Apache Kafka® powers massive volumes of real-time data, but building apps on top of it usually requires specialized Kafka developers, who rely on Kafka client SDKs to build backend apps.
Kafkorama removes this barrier by exposing the same real-time data as streaming APIs — enabling any developer to go beyond backend apps and build real-time web, mobile, and IoT apps. The Kafkorama Portal securely exposes Kafka topics and keys as streaming APIs. The Kafkorama Gateway then scales these streaming APIs efficiently to millions of users.
In this post, we share benchmark results showing how Kafkorama Gateway scales both vertically on a single node or horizontally across a multi-node cluster — delivering one million messages per second to one million concurrent clients over WebSockets, with end-to-end mean latency under 5 milliseconds.
Building apps on top of Kafka requires understanding concepts such as partitions, consumer groups, and access policies.

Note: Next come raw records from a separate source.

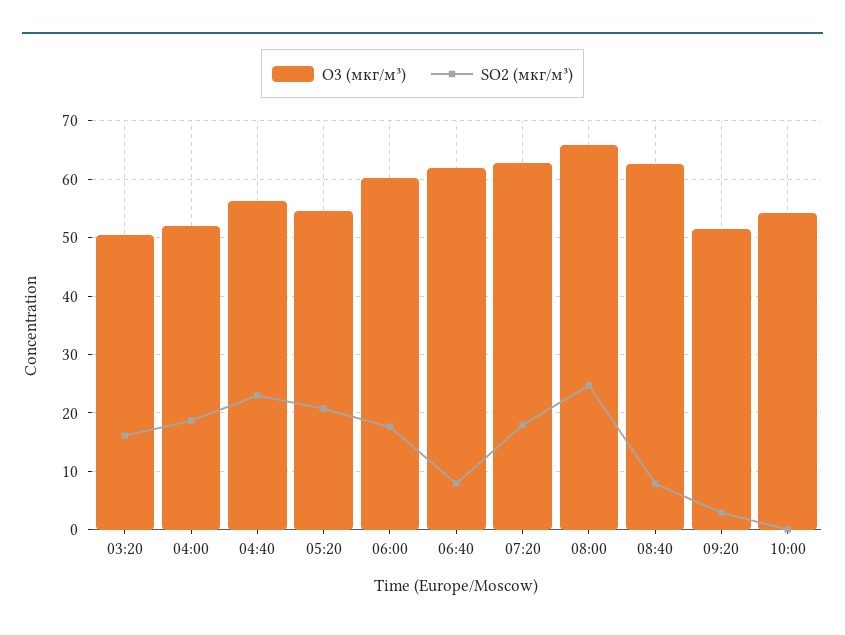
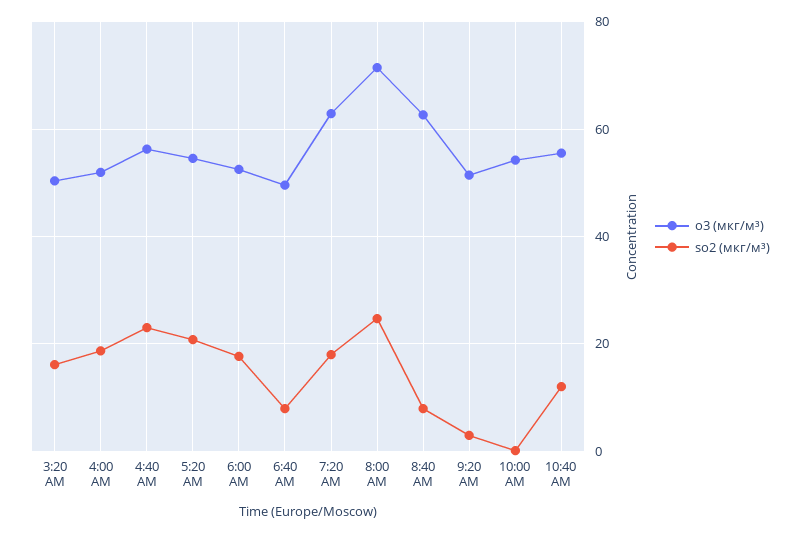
O3 (мкг/м³), 06:00: 60 -> 52
O3 (мкг/м³), 06:40: 62 -> 50
O3 (мкг/м³), 08:00: 66 -> 72
O3 (мкг/м³), 10:40 AM: none -> 56
SO2 (мкг/м³), 10:40 AM: none -> 12

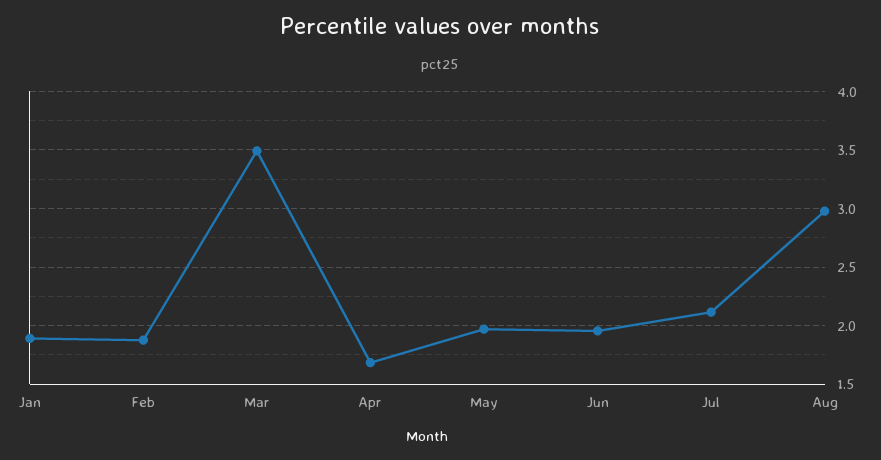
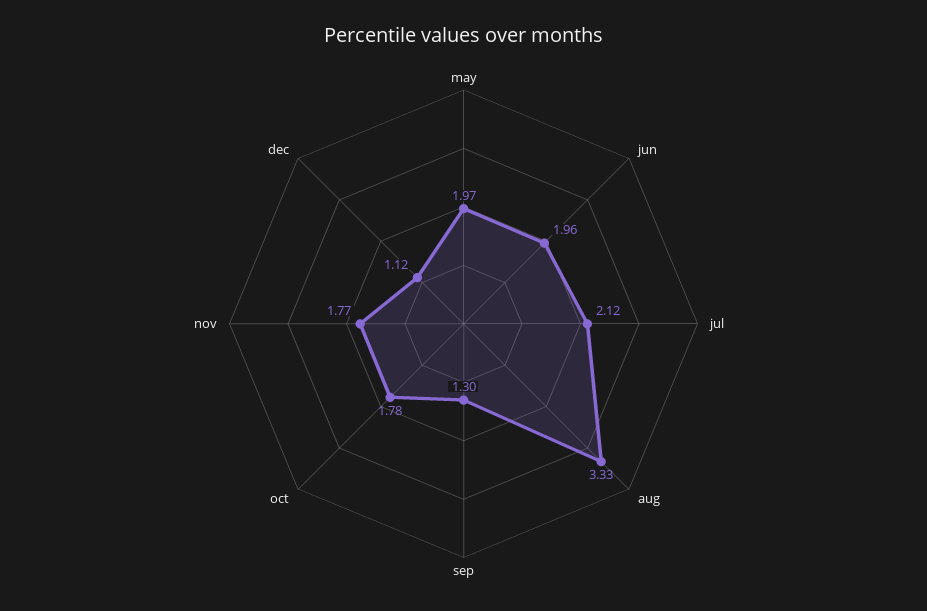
Jan: 1.9 -> none
Feb: 1.9 -> none
Mar: 3.5 -> none
Apr: 1.7 -> none
Aug: 3 -> 3.33
sep: none -> 1.3
oct: none -> 1.78
nov: none -> 1.77
dec: none -> 1.12

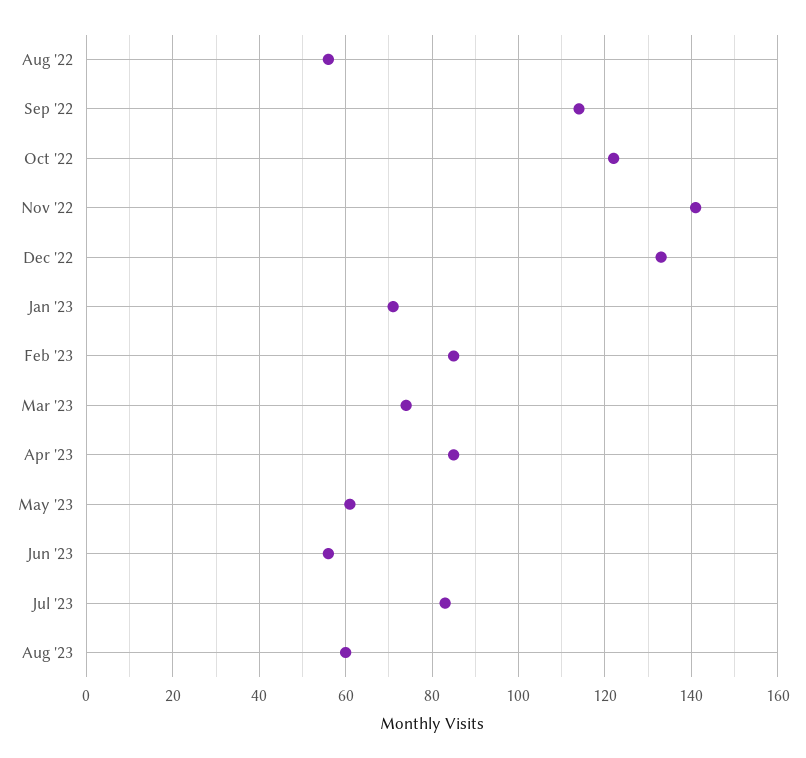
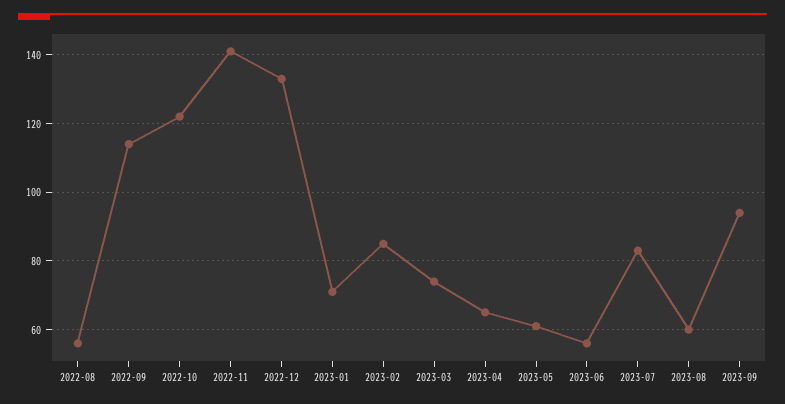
Apr '23: 85 -> 65
2023-09: none -> 95

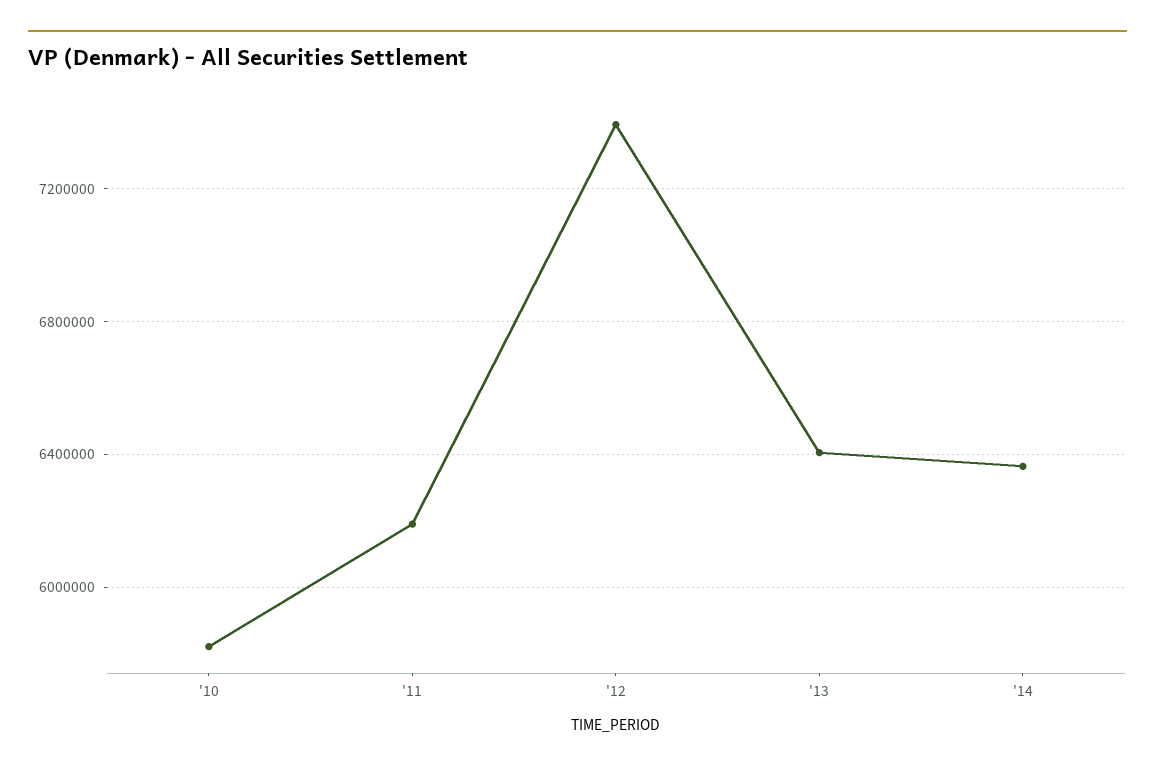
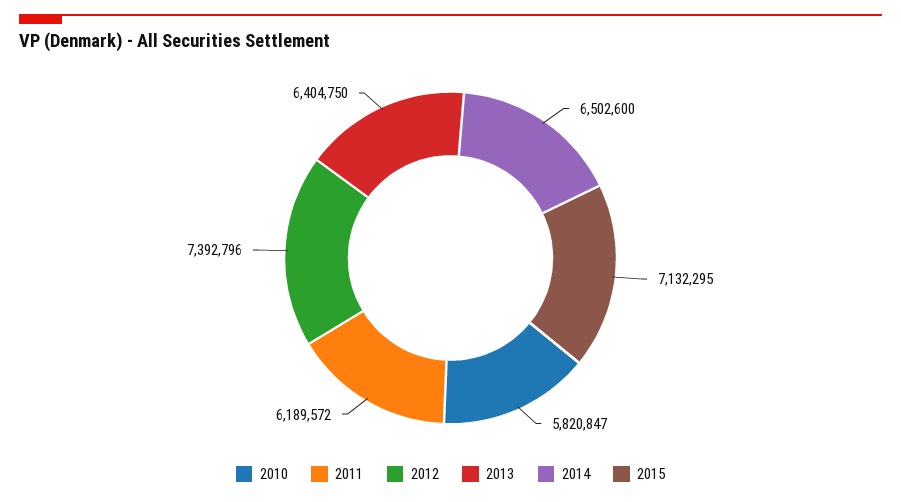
'14: 6350000 -> 6502600
2015: none -> 7132295

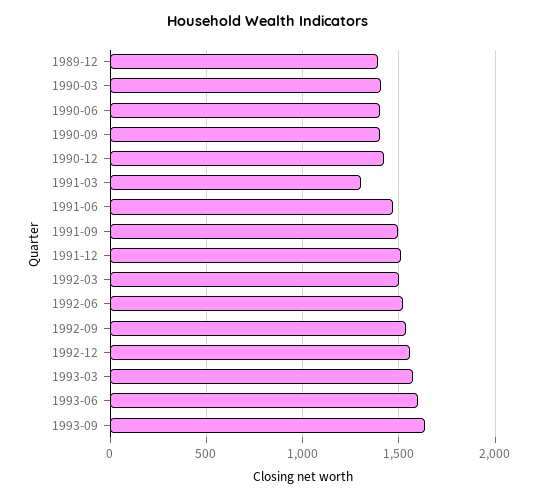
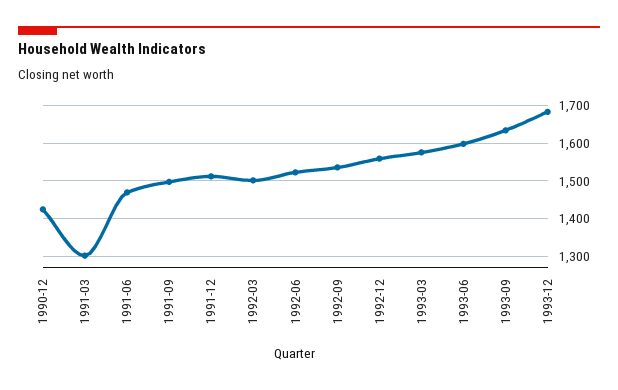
1989-12: 1400 -> none
1990-03: 1400 -> none
1990-06: 1400 -> none
1990-09: 1400 -> none
1993-12: none -> 1680

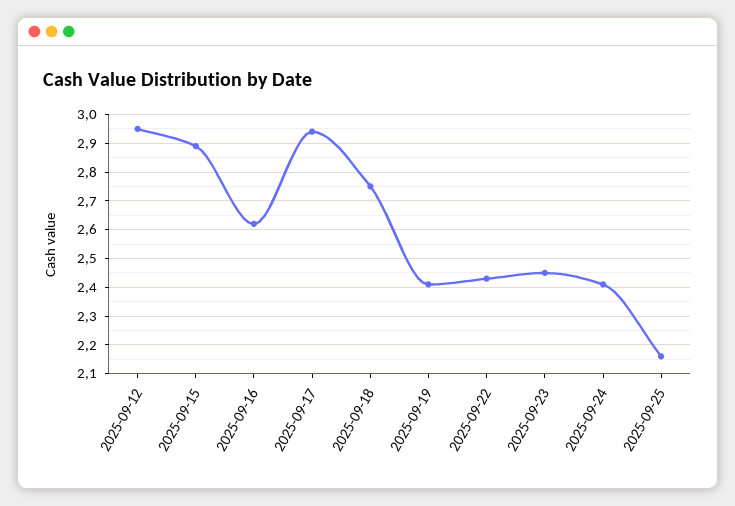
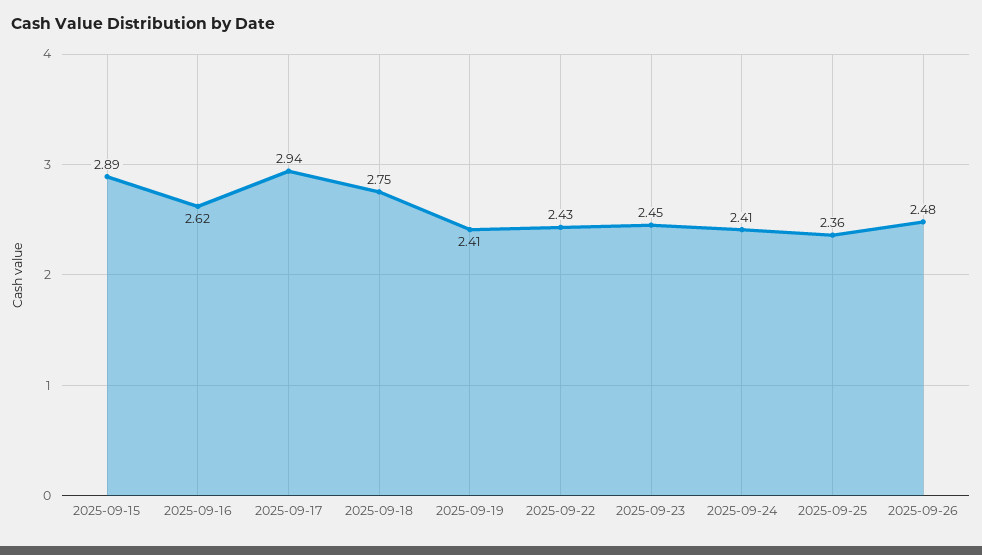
2025-09-12: 2.95 -> none
2025-09-25: 2.15 -> 2.36
2025-09-26: none -> 2.48

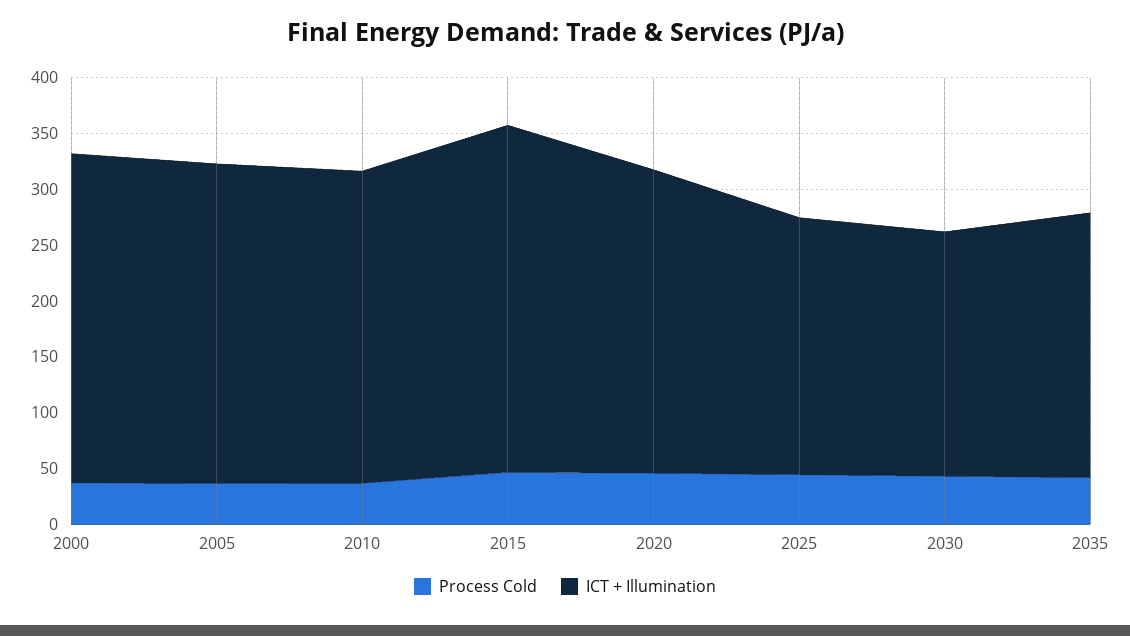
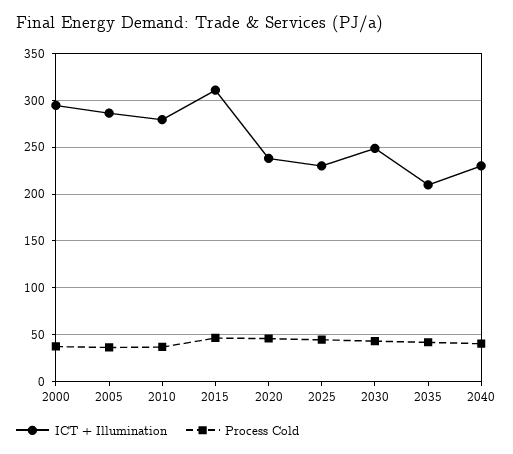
ICT + Illumination, 2020: 270 -> 240
ICT + Illumination, 2030: 220 -> 250
ICT + Illumination, 2035: 240 -> 210
ICT + Illumination, 2040: none -> 230
Process Cold, 2040: none -> 40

As a result, real-time data flowing through Kafka is usually accessible only to Kafka developers, who typically build backend apps with the available Kafka client SDKs.
But what if Kafka teams could securely expose selected topics from the Kafka clusters they manage — not only to their teammates, but also to other teams across the company, to partners teams, or even to external developers? Sure, many of these developers don't know Kafka, but they do understand APIs. They all know an API is a set of endpoints: in the request/response world of REST APIs, you call them with GET or POST, while in the publish/subscribe world of streaming APIs, you interact with them using PUB and SUB. They also know how to use an access token, such as a JWT, to access only the endpoints they're authorized for.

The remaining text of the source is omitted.